Des mesures qui n’ont aucune chance ou presque de passer la barrière du Congrès
Les mesures les plus fortes de son projet n’ont toutefois aucune chance ou presque de passer la barrière du Congrès, car, depuis le début de l’année, les démocrates ne contrôlent plus que le Sénat, l’autre chambre, celle des représentants, étant désormais dominée par les républicains. Le président républicain de la Chambre des représentants, Kevin McCarthy, a qualifié ce budget de « proposition imprudente qui reproduit les mêmes politiques de dépenses d’extrême gauche qui ont conduit à une inflation record et à notre crise actuelle de la dette ». Les républicains sont bien décidés à ne laisser passer aucune hausse d’impôt. « Si les républicains MAGA au Congrès essaient d’abroger la loi (…), je ne les laisserai pas faire », a promis le président.
Le poids de la dette devient un fardeau pour Joe Biden
Cette présentation de budget intervient sur fond de bras de fer sur un autre sujet financier, autrement plus urgent: le « relèvement du plafond de la dette ». Les Etats-Unis, seule puissance industrialisée dans ce cas, doivent régulièrement augmenter, via un vote du Congrès, la capacité d’endettement du gouvernement. Or ce vote, qui a longtemps été une formalité, est de plus en plus politisé.
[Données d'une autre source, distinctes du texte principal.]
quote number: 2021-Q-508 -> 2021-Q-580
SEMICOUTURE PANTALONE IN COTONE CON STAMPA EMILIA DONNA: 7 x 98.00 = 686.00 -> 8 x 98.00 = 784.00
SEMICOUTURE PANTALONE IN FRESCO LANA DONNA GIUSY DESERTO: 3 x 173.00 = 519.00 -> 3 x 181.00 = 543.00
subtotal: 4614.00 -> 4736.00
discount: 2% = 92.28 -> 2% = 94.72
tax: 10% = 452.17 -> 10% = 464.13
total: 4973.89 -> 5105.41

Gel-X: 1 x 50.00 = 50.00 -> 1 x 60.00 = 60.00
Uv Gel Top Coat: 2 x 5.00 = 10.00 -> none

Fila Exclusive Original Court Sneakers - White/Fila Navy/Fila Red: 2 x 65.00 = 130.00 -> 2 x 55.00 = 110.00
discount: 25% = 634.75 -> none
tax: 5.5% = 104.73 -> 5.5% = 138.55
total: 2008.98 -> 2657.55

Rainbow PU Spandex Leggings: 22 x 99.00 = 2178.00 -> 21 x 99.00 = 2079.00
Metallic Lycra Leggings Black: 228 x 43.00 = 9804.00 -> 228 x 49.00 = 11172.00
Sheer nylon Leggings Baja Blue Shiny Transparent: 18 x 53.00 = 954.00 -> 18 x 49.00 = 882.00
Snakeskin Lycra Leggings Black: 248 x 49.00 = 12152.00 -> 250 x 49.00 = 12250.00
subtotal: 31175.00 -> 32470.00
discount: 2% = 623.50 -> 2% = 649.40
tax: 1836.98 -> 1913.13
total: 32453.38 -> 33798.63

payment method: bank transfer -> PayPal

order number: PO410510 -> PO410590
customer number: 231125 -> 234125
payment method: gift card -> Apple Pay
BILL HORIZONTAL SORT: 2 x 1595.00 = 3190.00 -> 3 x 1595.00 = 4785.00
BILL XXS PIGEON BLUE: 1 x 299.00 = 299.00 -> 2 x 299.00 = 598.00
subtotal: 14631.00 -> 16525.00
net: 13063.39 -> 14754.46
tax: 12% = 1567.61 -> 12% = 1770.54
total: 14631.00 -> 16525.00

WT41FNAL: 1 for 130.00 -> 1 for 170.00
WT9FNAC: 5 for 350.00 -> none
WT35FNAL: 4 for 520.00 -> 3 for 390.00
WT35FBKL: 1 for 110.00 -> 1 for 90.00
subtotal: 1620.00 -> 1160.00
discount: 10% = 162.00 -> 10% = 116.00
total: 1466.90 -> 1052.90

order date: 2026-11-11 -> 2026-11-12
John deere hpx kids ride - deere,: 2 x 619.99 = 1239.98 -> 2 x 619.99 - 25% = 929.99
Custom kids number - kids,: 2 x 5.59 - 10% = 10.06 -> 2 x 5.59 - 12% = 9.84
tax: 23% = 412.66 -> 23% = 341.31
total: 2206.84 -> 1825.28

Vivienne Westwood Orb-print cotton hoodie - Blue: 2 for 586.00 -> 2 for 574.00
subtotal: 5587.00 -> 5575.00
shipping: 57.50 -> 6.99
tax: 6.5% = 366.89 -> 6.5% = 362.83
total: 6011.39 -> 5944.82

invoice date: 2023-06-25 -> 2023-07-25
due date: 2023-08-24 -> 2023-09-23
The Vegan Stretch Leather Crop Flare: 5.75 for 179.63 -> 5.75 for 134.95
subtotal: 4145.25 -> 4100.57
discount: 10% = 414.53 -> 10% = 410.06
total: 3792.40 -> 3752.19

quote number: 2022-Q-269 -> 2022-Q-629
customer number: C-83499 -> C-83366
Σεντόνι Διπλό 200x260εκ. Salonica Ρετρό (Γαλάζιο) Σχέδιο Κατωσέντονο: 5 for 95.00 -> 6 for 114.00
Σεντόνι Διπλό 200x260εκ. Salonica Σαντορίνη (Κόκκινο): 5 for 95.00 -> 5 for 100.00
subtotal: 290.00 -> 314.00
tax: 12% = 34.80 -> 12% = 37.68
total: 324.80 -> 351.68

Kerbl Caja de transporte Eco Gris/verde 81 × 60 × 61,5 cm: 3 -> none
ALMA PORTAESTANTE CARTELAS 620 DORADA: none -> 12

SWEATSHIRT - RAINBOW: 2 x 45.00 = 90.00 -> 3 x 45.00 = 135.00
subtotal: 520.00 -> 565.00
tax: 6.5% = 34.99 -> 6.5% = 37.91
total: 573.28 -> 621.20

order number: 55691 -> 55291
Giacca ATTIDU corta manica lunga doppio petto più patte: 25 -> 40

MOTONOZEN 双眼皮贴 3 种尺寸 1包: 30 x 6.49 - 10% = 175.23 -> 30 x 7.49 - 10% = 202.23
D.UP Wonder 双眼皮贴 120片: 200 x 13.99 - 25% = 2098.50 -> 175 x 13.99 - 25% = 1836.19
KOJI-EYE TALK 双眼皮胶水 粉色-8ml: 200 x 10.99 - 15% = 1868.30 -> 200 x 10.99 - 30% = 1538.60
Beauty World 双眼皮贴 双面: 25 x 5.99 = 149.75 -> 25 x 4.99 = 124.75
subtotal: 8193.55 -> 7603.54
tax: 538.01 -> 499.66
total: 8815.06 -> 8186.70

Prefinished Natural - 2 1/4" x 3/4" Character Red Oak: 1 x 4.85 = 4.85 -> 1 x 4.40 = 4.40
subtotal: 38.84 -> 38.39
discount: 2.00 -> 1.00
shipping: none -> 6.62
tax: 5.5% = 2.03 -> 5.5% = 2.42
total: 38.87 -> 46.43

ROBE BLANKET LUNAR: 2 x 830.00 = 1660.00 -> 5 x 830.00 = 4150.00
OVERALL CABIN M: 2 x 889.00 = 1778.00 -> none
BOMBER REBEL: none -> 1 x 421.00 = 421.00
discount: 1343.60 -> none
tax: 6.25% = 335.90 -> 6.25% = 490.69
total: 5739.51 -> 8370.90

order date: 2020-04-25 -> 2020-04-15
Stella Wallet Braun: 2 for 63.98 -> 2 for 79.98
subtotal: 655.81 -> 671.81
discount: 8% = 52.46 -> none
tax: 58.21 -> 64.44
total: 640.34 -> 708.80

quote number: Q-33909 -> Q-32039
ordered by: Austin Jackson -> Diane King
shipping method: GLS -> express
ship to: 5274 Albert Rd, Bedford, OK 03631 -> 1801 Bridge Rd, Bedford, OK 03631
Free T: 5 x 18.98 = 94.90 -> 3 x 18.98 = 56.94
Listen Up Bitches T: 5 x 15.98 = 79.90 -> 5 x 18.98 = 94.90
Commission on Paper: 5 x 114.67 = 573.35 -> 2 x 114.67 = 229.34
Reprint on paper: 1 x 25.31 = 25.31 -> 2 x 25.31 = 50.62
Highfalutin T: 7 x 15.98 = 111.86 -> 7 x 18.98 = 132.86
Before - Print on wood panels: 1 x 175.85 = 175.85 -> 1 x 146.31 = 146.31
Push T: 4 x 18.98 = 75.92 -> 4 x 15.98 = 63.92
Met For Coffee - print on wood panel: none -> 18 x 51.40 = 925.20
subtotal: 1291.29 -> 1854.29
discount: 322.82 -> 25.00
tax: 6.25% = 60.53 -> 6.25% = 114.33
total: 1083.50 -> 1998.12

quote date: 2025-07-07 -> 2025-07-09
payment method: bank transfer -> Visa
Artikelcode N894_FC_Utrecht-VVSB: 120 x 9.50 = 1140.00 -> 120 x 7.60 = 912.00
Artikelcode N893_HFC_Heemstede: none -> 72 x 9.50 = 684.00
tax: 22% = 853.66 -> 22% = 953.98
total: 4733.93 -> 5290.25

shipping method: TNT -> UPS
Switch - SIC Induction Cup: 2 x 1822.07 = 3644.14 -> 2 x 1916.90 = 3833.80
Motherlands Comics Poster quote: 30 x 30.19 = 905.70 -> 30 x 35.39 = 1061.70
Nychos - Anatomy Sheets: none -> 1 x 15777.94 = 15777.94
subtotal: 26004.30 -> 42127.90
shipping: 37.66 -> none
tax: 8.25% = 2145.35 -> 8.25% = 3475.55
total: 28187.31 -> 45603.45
Kevin McCarthy, assure que ses troupes ne voteront pas pour relever le plafond de la dette tant que Joe Biden ne bridera pas la dépense publique. Le président, lui, refuse jusqu’ici de négocier, faisant valoir que la dette accumulée au cours des ans par le pays est une responsabilité partagée. « Il a fallu 200 ans pour accumuler cette dette. (…) Et d’ailleurs, le président Trump, quand il était président, a augmenté la dette nationale de 25%, en quatre ans seulement », a souligné Joe Biden, qui assure pouvoir réduire le déficit de près de 3.000 milliards sur 10 ans. L’enjeu n’est pas mince : si le bras de fer se prolonge trop, les Etats-Unis seraient sous la menace d’un défaut de paiement, du jamais-vu, à partir de juillet.